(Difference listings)
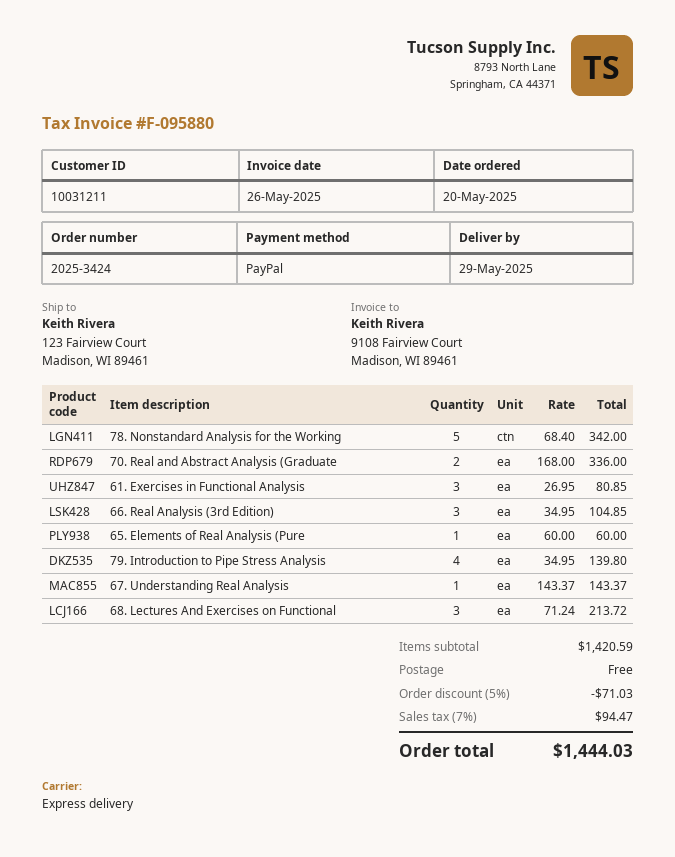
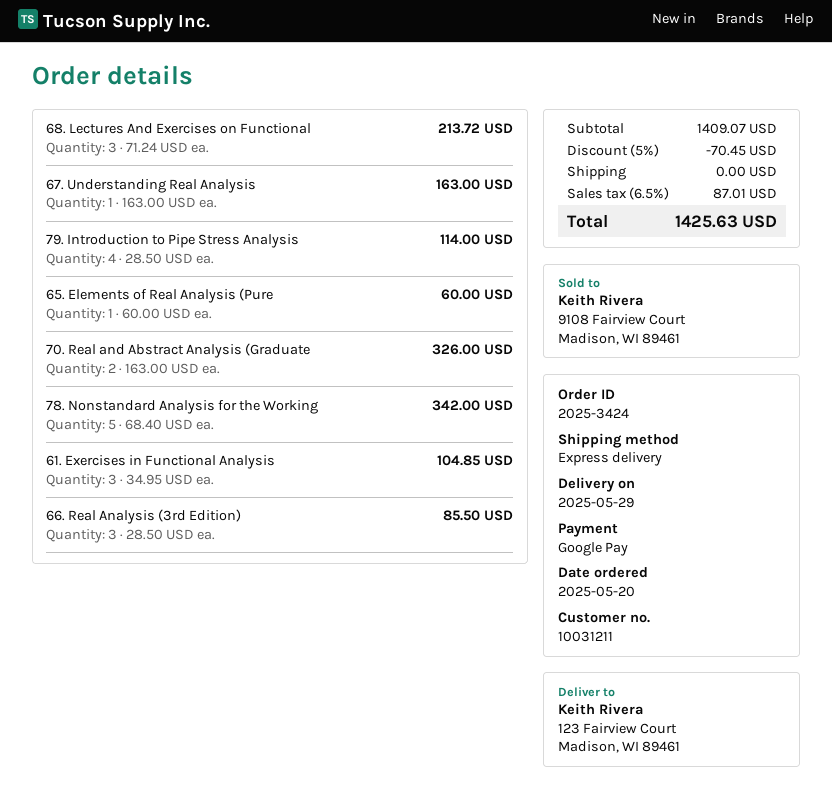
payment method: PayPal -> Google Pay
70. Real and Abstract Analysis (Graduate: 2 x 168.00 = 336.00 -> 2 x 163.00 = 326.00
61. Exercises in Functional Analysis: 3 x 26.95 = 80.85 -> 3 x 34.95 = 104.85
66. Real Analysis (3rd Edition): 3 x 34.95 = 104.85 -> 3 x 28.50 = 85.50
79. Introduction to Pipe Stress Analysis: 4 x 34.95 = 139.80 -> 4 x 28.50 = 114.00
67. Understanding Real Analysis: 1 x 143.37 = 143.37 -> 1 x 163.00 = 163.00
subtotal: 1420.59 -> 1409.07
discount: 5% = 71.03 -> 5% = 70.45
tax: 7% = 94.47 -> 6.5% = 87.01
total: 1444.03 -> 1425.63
==
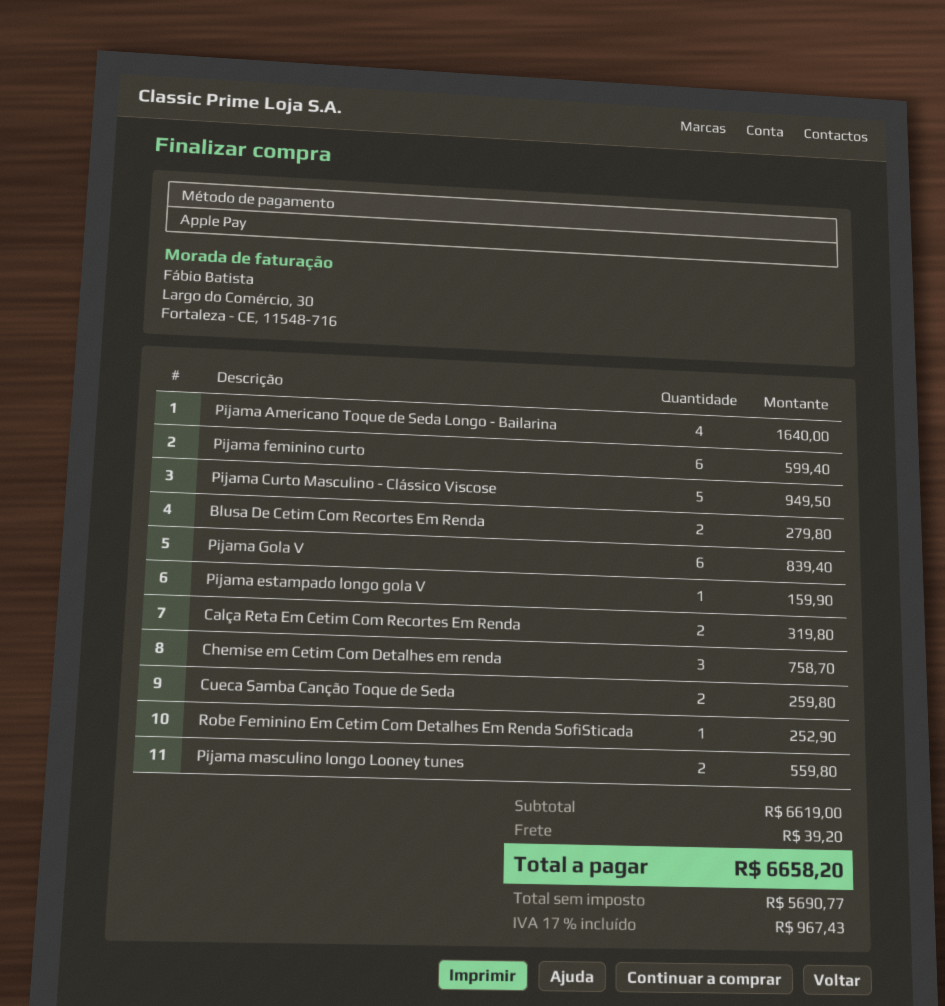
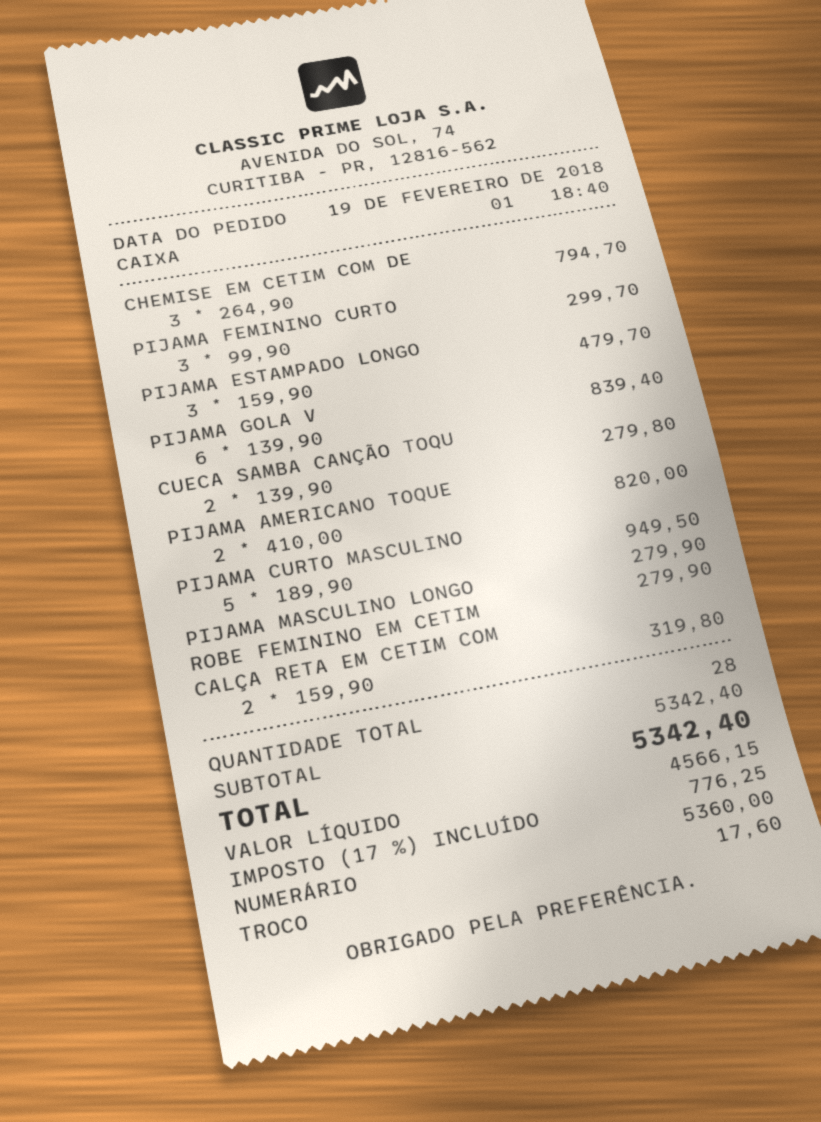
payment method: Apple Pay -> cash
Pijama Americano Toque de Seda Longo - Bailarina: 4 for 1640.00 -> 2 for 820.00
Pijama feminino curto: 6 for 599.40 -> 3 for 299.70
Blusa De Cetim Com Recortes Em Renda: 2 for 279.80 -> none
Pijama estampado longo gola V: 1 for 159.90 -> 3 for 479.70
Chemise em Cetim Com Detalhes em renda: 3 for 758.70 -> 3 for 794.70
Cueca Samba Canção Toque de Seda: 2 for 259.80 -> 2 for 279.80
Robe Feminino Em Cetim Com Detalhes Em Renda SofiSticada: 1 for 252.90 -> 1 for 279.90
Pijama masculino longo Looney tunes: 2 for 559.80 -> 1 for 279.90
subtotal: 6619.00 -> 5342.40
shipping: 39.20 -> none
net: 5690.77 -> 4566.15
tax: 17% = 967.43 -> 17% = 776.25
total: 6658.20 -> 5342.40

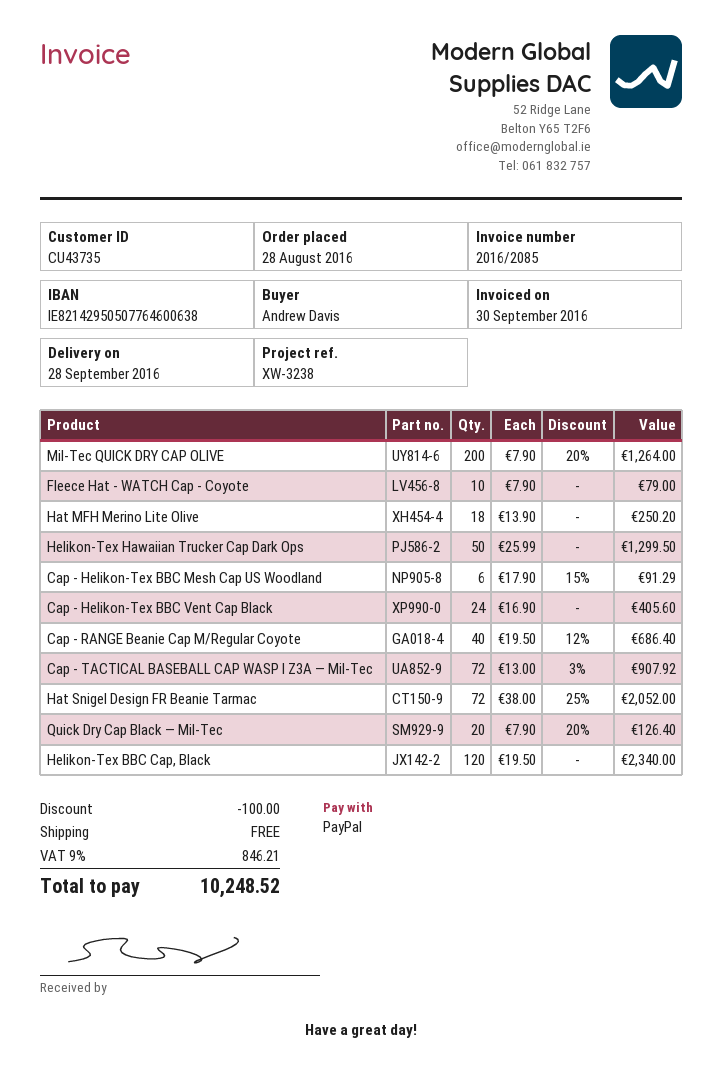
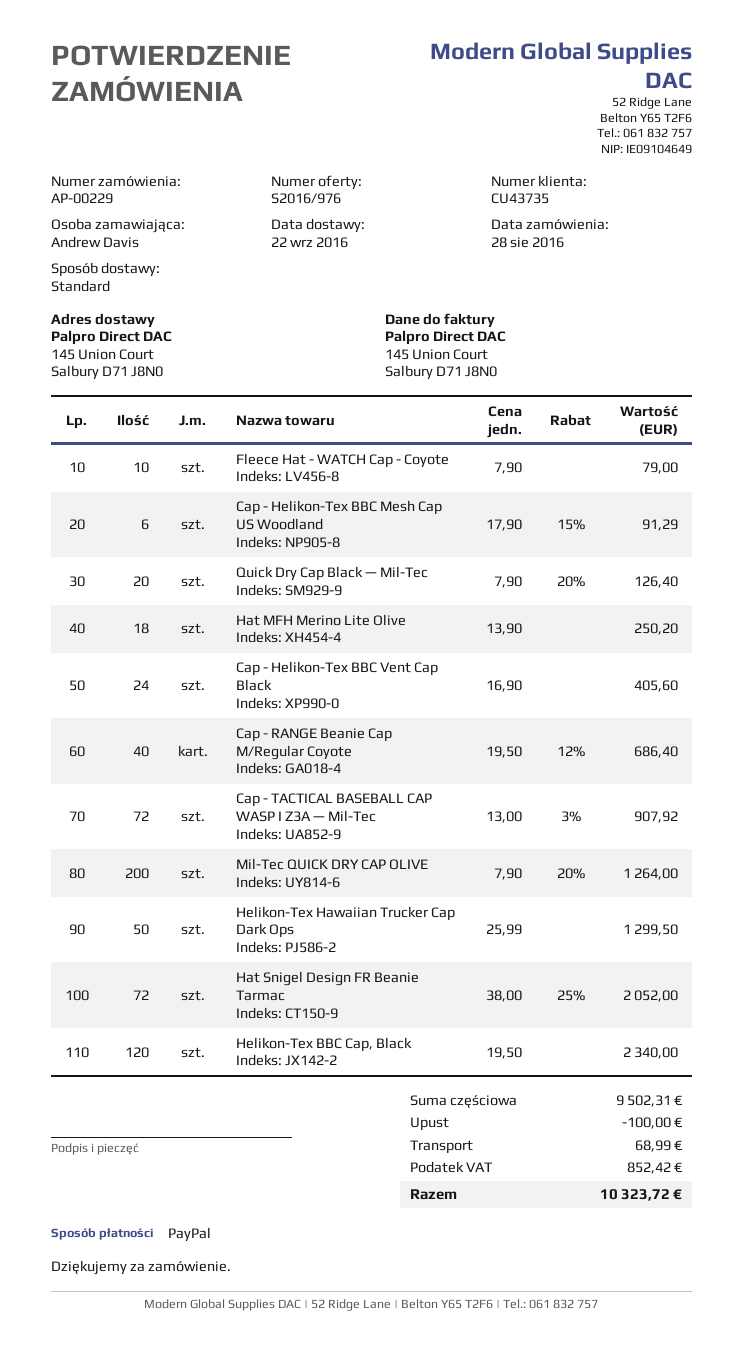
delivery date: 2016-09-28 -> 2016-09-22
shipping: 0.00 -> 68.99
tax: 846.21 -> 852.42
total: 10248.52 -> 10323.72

#### Problem description
Out of the records above, please copy exactly the lines from the line with "net: 5690.77 -> 4566.15" up to and including the line with "total: 10248.52 -> 10323.72", minus the pictures.

#### Response for this exercise
net: 5690.77 -> 4566.15
tax: 17% = 967.43 -> 17% = 776.25
total: 6658.20 -> 5342.40

delivery date: 2016-09-28 -> 2016-09-22
shipping: 0.00 -> 68.99
tax: 846.21 -> 852.42
total: 10248.52 -> 10323.72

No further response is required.